Jeff Aeling, Afterglow, Cerro Pellon, New Mexico, Oil on Board, 18" x 30" 

“What collectors need to know is that I’m just a landscape painter. I see myself as another guy in the line of American landscape painters. I’m just trying to bring to it the knowledge that is currently available to me. All my favorite landscape painters were trying to paint it clearly with the knowledge of what was available to them at the time. Kensett was my favorite painter. I’m interested in the same sorts of things he was interested in, but I have access to satellite photography and the current understanding of nature. 

“The painting is always changing, but in ways that aren’t always immediately obvious to me. Others see it. To me I’m just painting, and I don’t think of it as being anything terribly complicated. I try to make the paintings as close as possible to the actual experience of being there and seeing.

Jeff Aeling, Twilight West of Lamy, New Mexico, Oil on Panel, 30

Jeff Aeling, Twilight West of Lamy, New Mexico, Oil on Panel, 30" x 48" 

“The activity itself of making paintings is worthwhile.

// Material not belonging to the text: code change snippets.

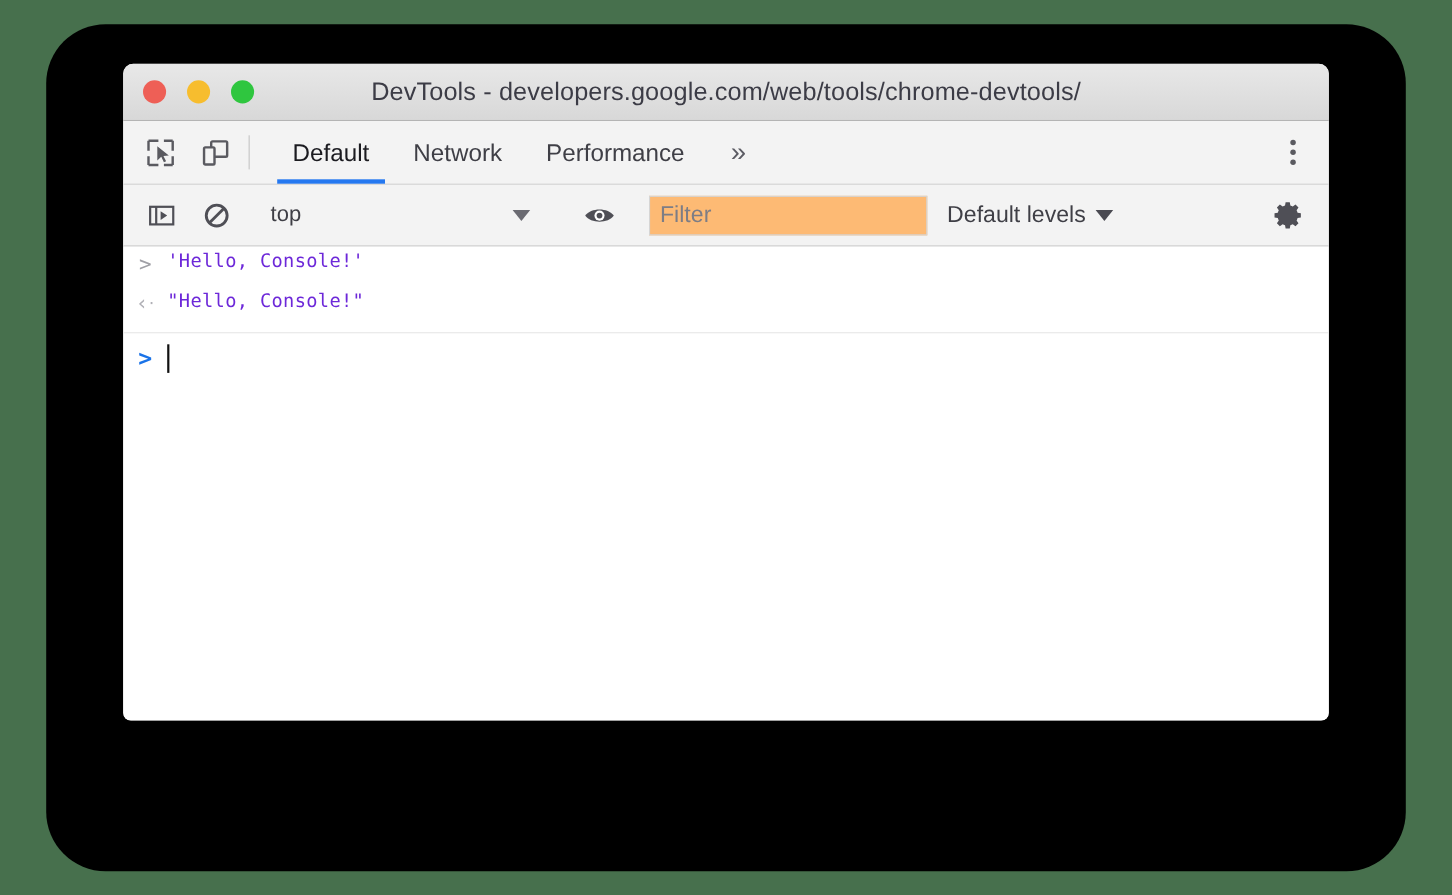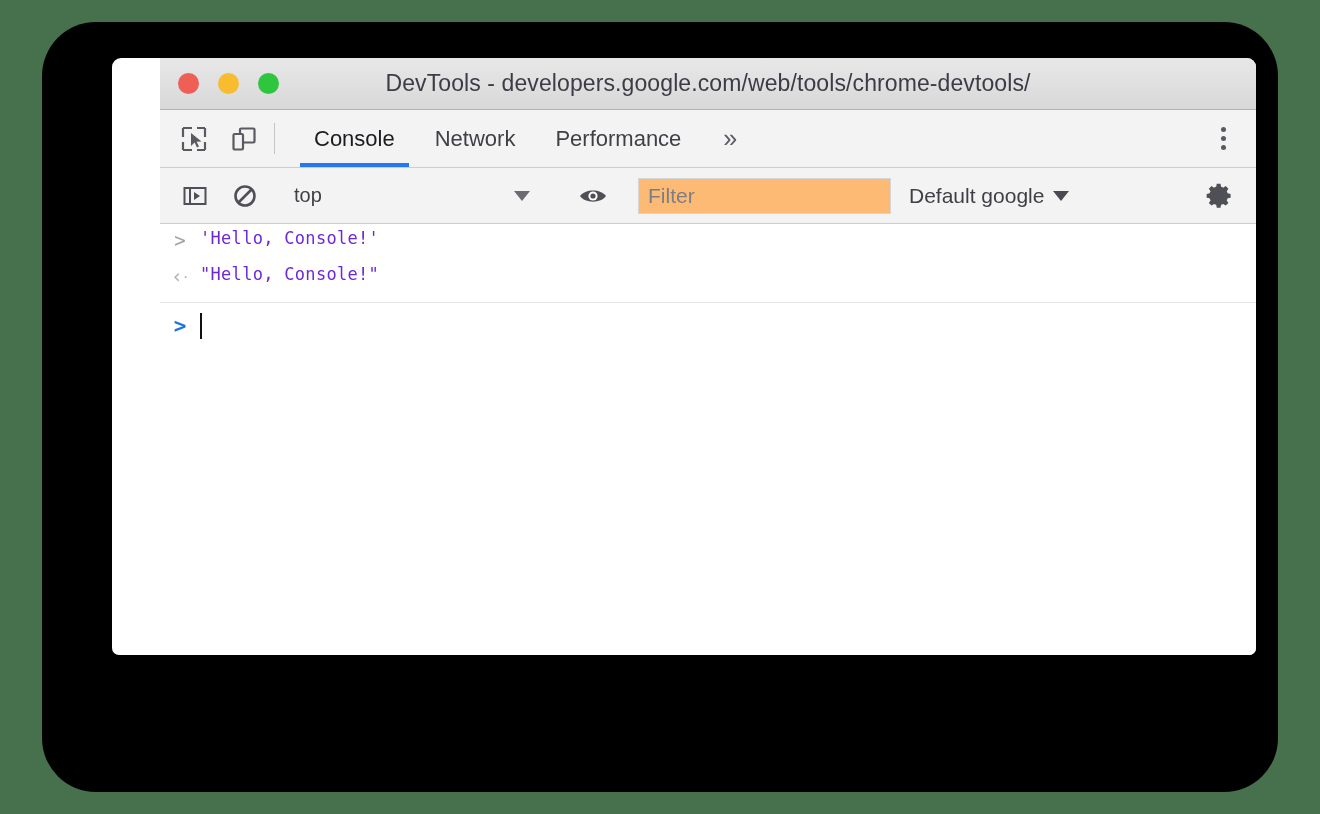--- a/index.html
+++ b/index.html
@@ -38,7 +38,6 @@
     overflow: hidden;
     display: flex;
     flex-direction: column;
-    padding-left: 48px;
   }
 
   

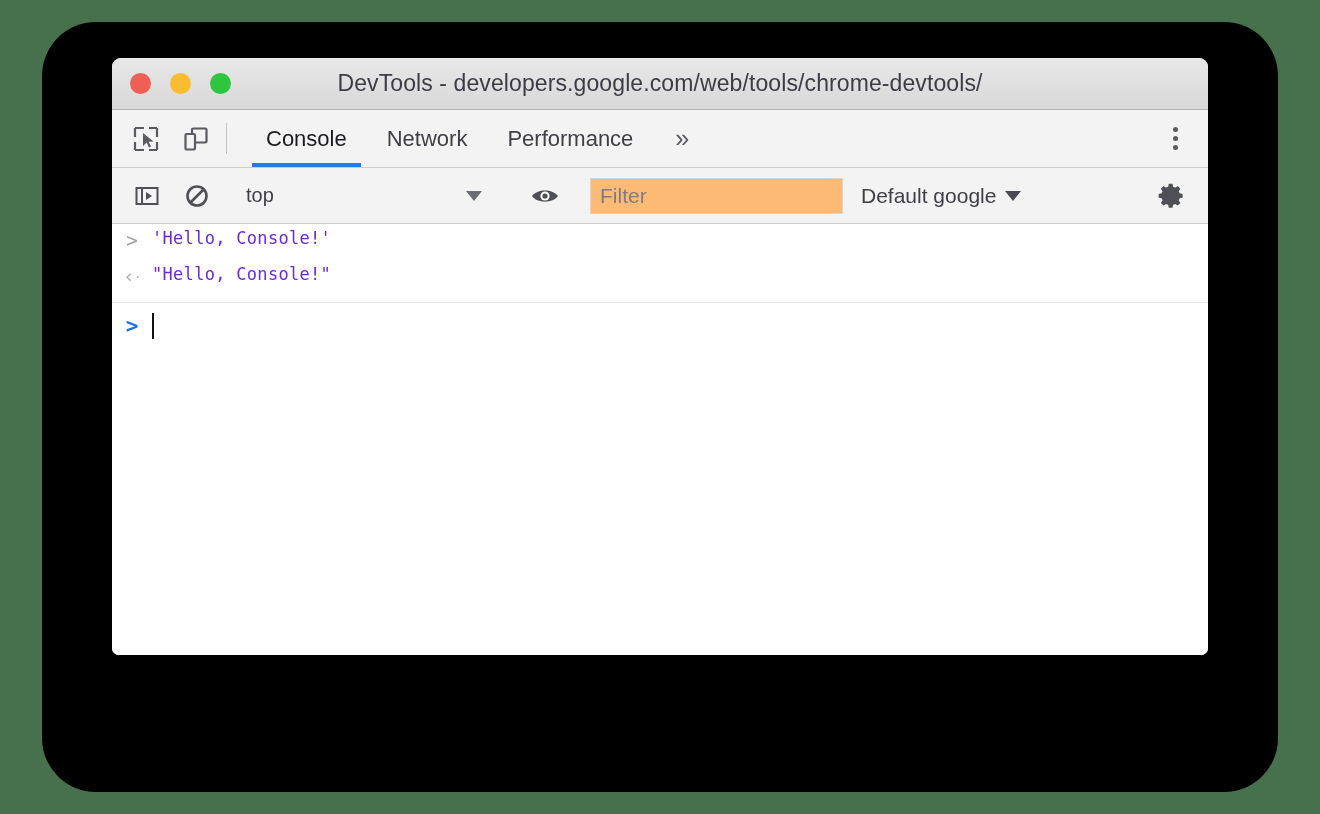--- a/index.html
+++ b/index.html
@@ -327,7 +327,7 @@
     <div class="vsep"></div>
     <div class="tabs">
       <div class="tab active">
-        <span>Console</span>
+        <span>Default</span>
       </div>
       <div class="tab">
         <span>Network</span>

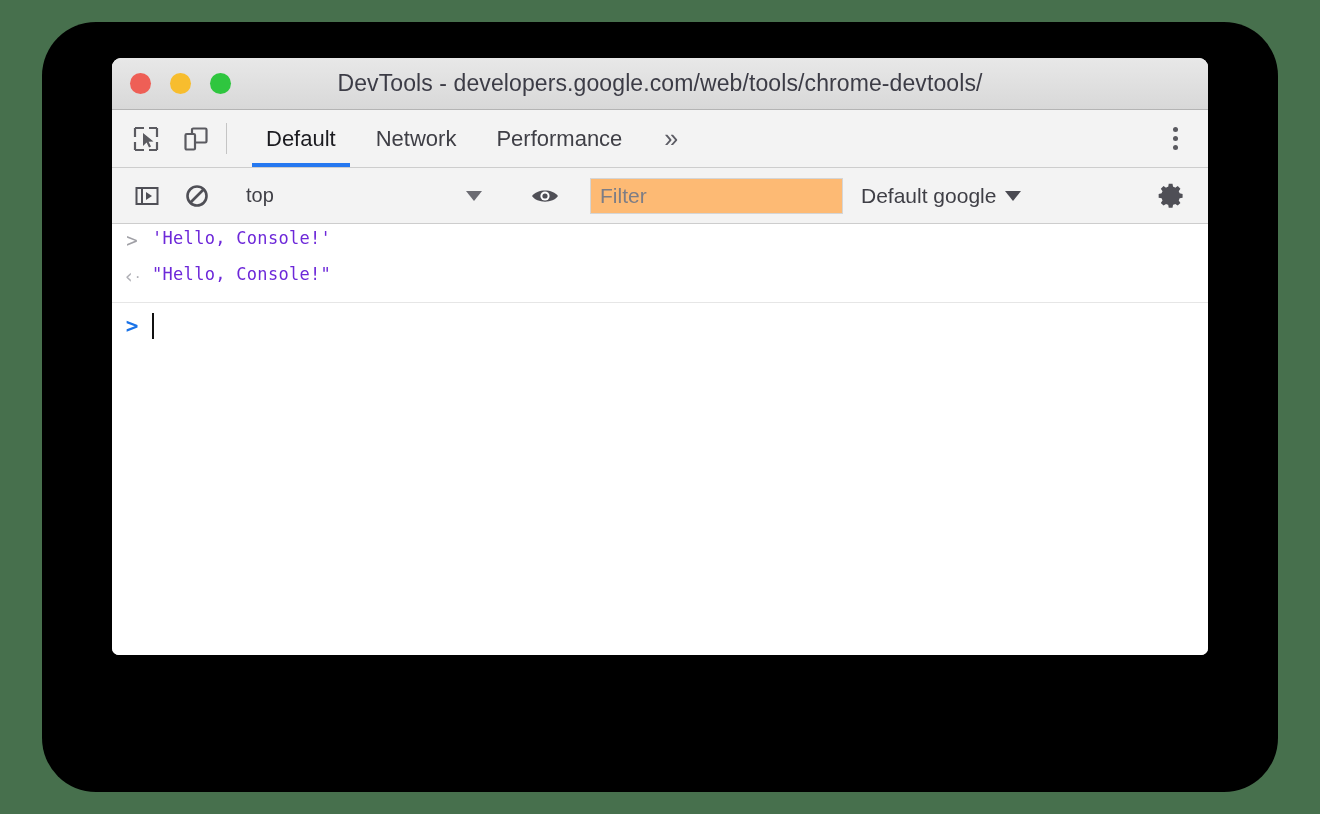--- a/index.html
+++ b/index.html
@@ -377,7 +377,7 @@
     <div class="vsep"></div>
     <input class="filter-input" type="text" placeholder="Filter" style="">
     <div class="levels">
-      <span>Default google</span>
+      <span>Default levels</span>
       <span class="caret2"></span>
     </div>
     <div class="cb-right">

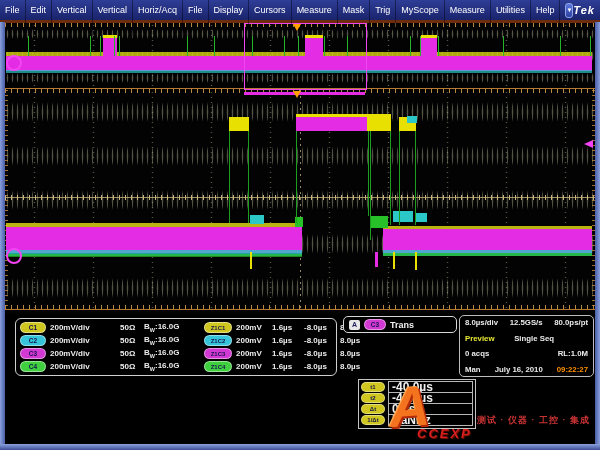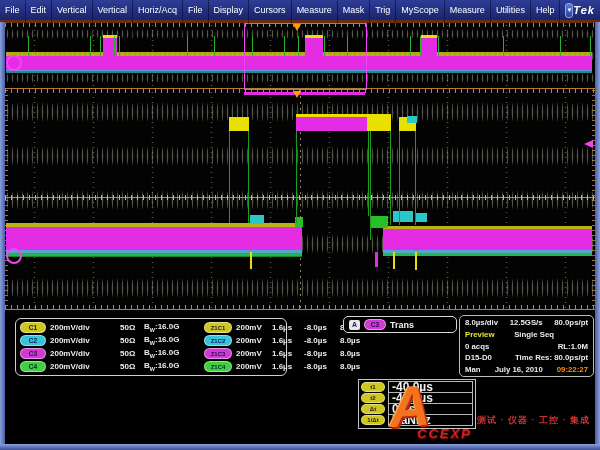--- a/index.html
+++ b/index.html
@@ -55,7 +55,7 @@
 
   
   .readouts{position:absolute;left:0;top:314px;width:600px;height:136px;background:#000;z-index:20;}
-  .ch-panel{position:absolute;left:15px;top:4px;width:272px;height:58px;
+  .ch-panel{position:absolute;left:15px;top:4px;width:322px;height:58px;
     border:1px solid #cfcfcf;border-radius:6px;background:#000;padding:2px 4px;box-sizing:border-box;}
   .ch-row{display:grid;grid-template-columns:30px 70px 24px 60px 32px 36px 32px 36px 26px;
     align-items:center;height:13px;font-size:8px;font-weight:bold;color:#ececec;}

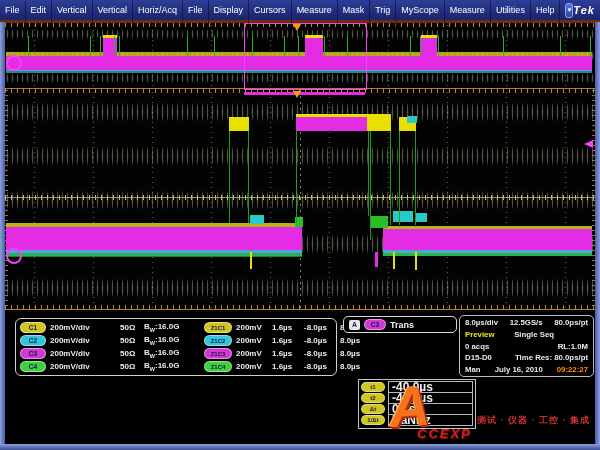--- a/index.html
+++ b/index.html
@@ -277,10 +277,6 @@
         <span>RL:1.0M</span>
       </div>
       <div class="tp-row">
-        <span>D15-D0</span>
-        <span>Time Res: 80.0ps/pt</span>
-      </div>
-      <div class="tp-row">
         <span>Man</span>
         <span>July 16, 2010</span>
         <span class="orange-t">09:22:27</span>

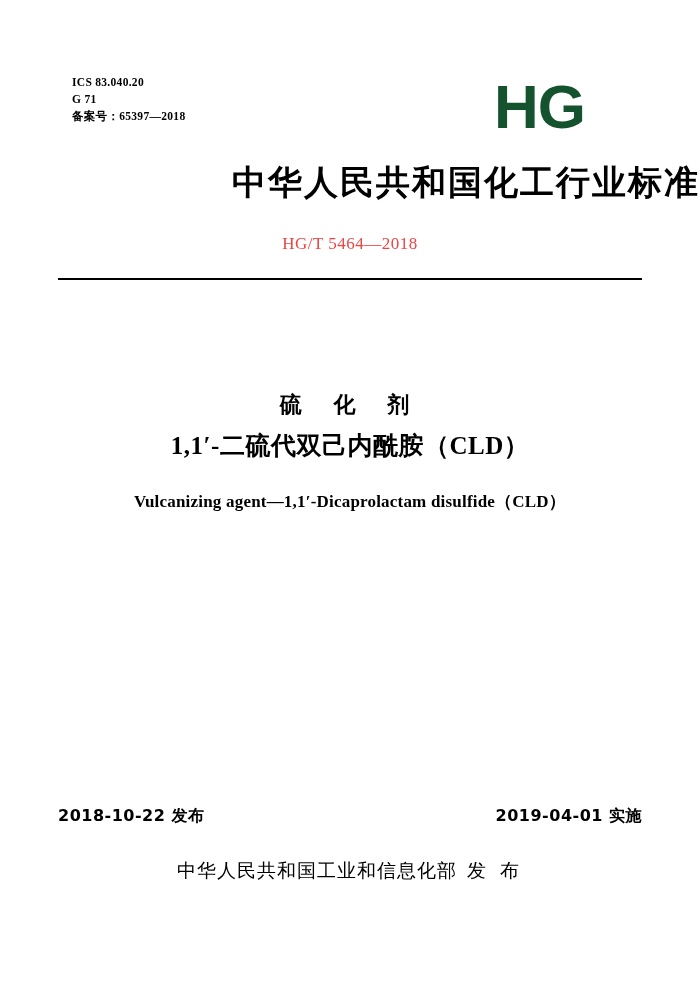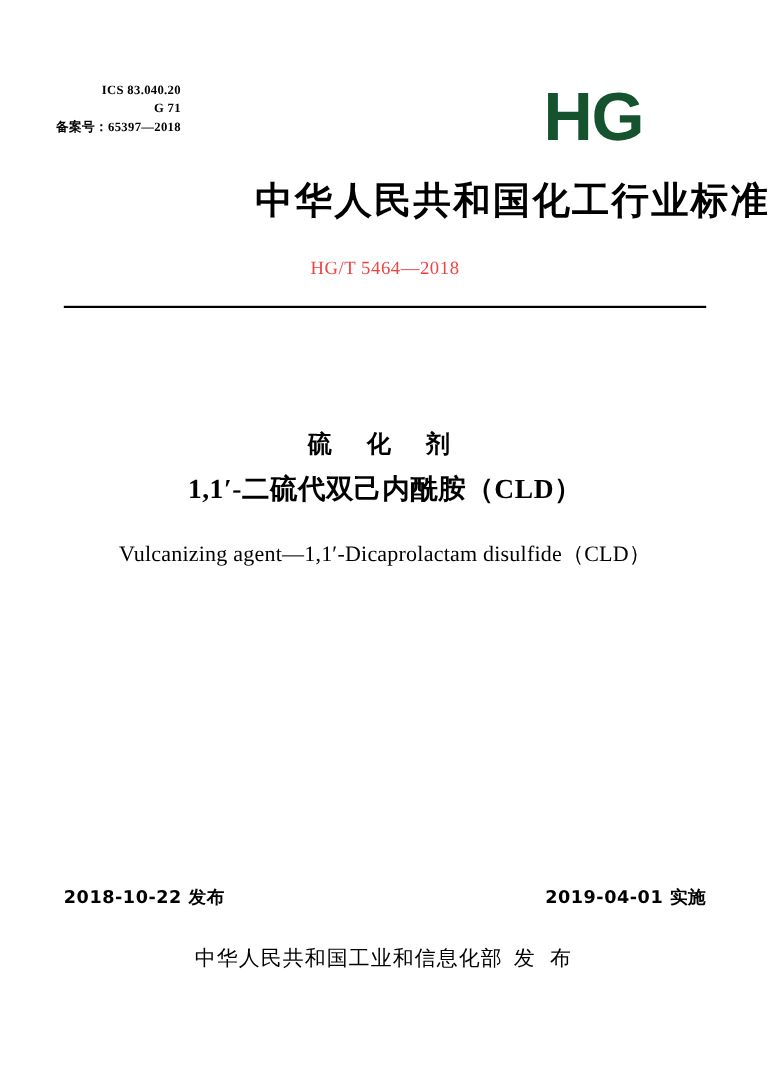--- a/index.html
+++ b/index.html
@@ -27,11 +27,10 @@
   
   .header-zone {
     position: absolute;
-    left: 51px;
+    left: 72px;
     top: 74px;
     right: 58px;
     height: 130px;
-    text-align: right;
   }
   .ics-lines {
     position: absolute;

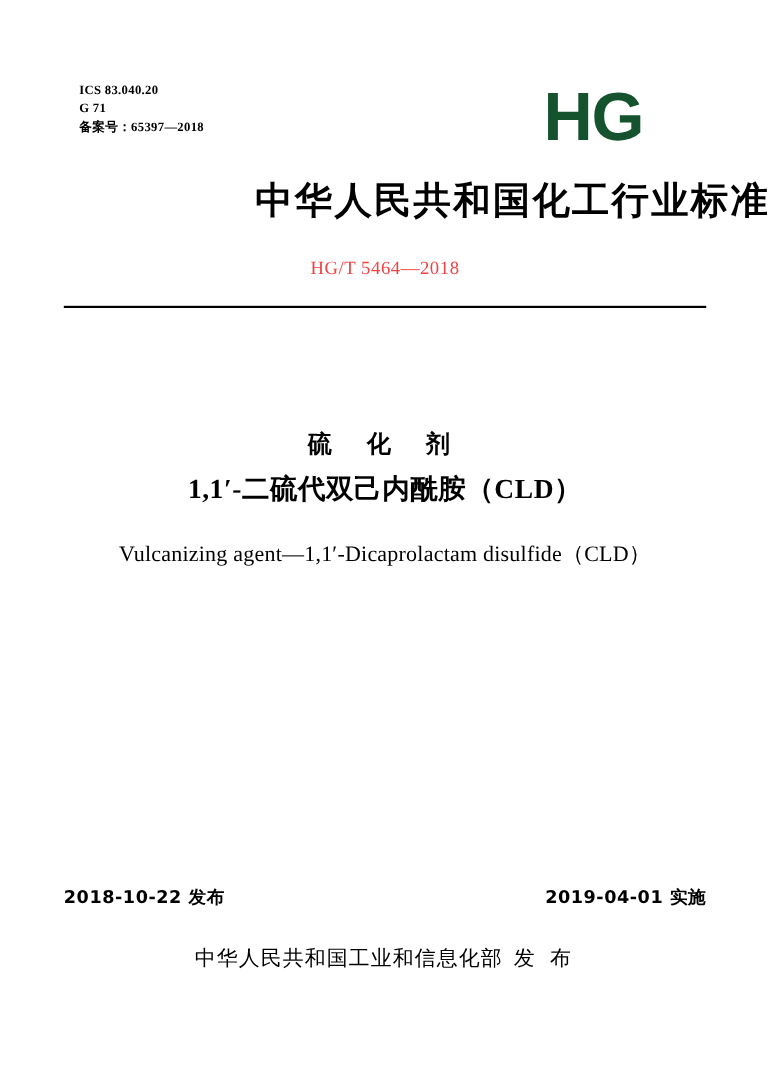--- a/index.html
+++ b/index.html
@@ -119,8 +119,8 @@
   }
   .subject .line3 {
     font-family: "Liberation Serif", serif;
-    font-weight: normal;
-    font-size: 20px;
+    font-weight: bold;
+    font-size: 17px;
     letter-spacing: 0.2px;
     margin-top: 24px;
   }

In some ways it runs counter to the way the world seems to operate these days. It’s not about little bits and pieces of things that flash by. In order to make a painting you have to actually sit there and consider it and try to understand it as best you can. That’s the thing that painting continues to do well. Film, television, that’s very much different than what painting does.”

And just how did Aeling get his start? “I got a large-scale foundation grant to do a big show in 1996 from Margaret Hall-Silva, part of the Hallmark cards family, through Grand Arts in Kansas City, Missouri. They underwrote the cost of putting the show together. By doing that show I was able to get into several good commercial galleries.”

Aeling need not worry anymore about grants—his work is well-regarded by important collectors from around the country.